介護職はまさにそこに踏み留まろうとしています。おばあさんの問いかけには完全には応えられない。辿り着けない世界へは連れて行ってあげられない。たとえそうだとしても、その声を聞き、一緒になって困ることができる、そうやって共にあることはできるのです。
だからこそおばあさんからの「ありがとう」も「ばかやろう」も僕らは聞き取ることができ、同じように「ありがとう」とも「ばかやろう」とも言うことができるのです。ありがとうといえない世界になりつつある世の中に、介護の世界はかろうじてありがとうといえる世界にその身を置くことができている。なんてことまで言えば、少し綺麗過ぎるかもしれませんね。
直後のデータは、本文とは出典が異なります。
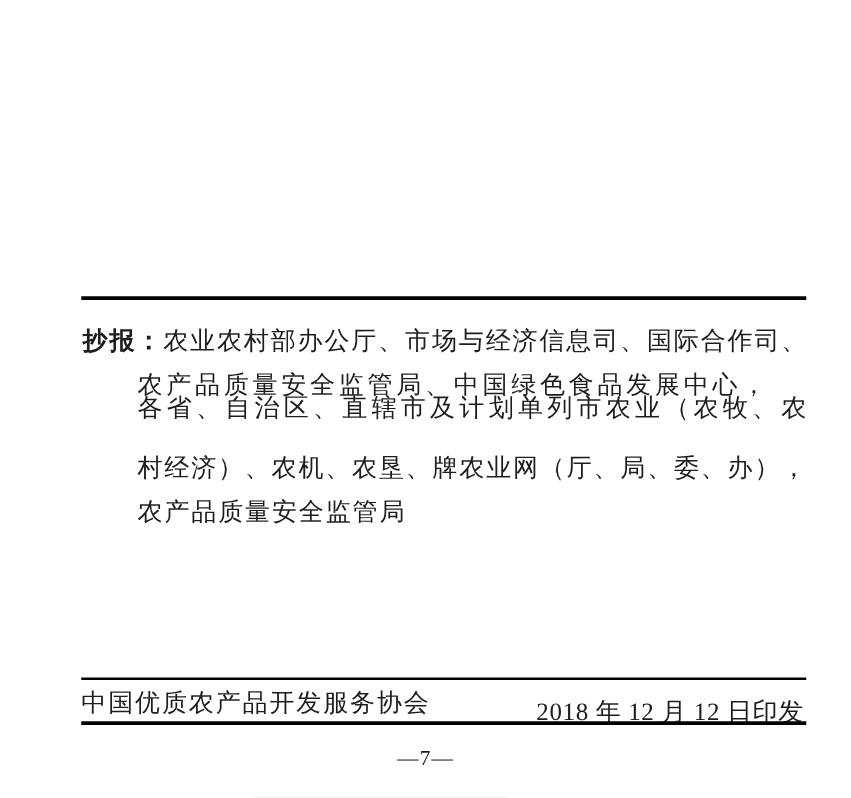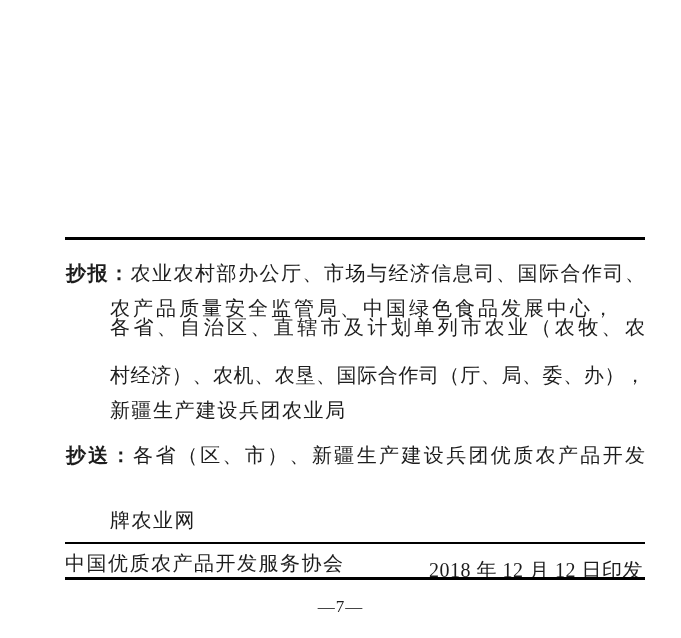"村经济）、农机、农垦、国际合作司（厅、局、委、办），" div.row { text: 国际合作司 -> 牌农业网 }
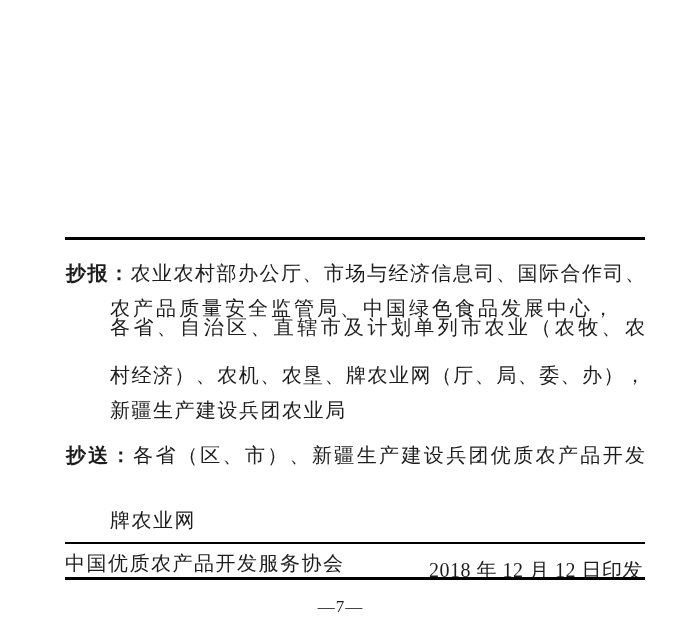"新疆生产建设兵团农业局" div.row { text: 新疆生产建设兵团农业 -> 农产品质量安全监管 }
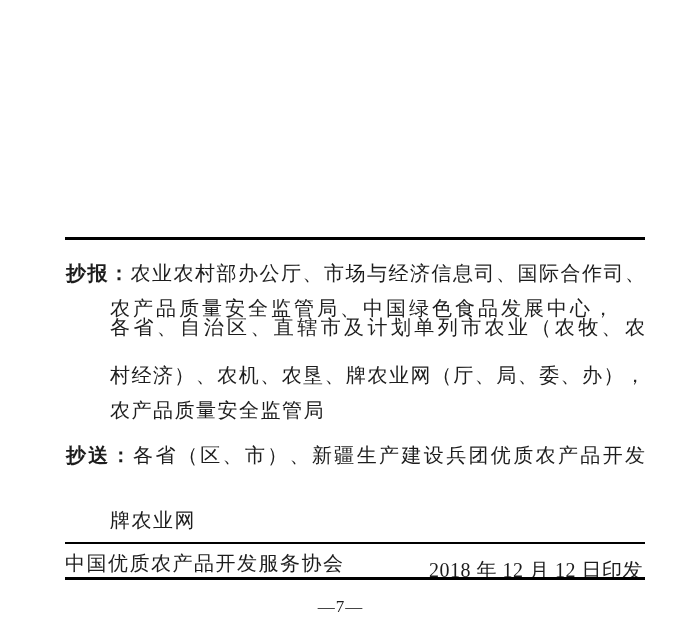"抄送：各省（区、市）、新疆生产建设兵团优质农产品开发" div.row { html: <div> <span>抄送：</span><span>各省（区、市）、新疆生产建设兵团优质农产品开发</span> </div> -> none }
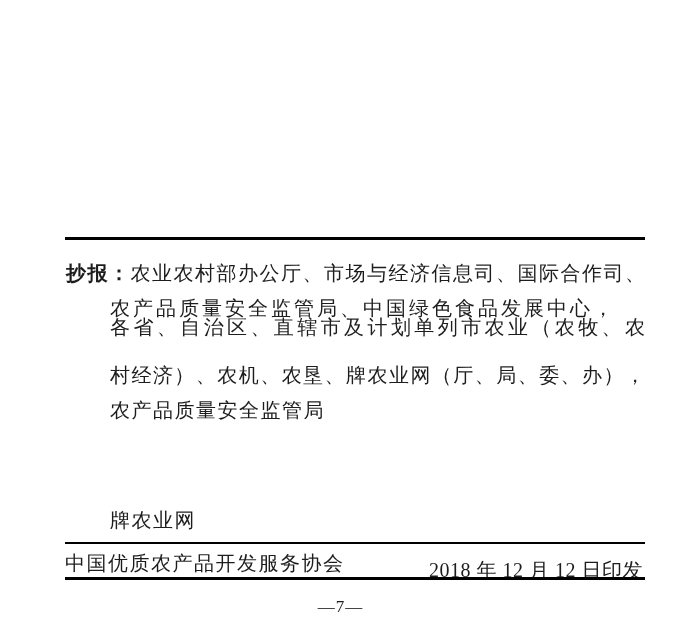"牌农业网" div.row { html: <div>牌农业网</div> -> none }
ありがとうといえる世界にするにはどうしたらいいのか。はたまたありがとうといえる世界がそもそもいい世界なのか。ありがとうといえない世界が世を覆い尽くすその前に、松村さんと考えていけたらと思っています。ただ、このような機会を設けてくださったことに、僕は松村さんに心置きなくありがとうといえます。これだけは今のところ確かです。
壮大なお話を、まるで居酒屋で一杯ひっかけながら不躾なことばかり言うおじさん達のように、ゆるりと語りあいましょう。お返事またお待ちしております。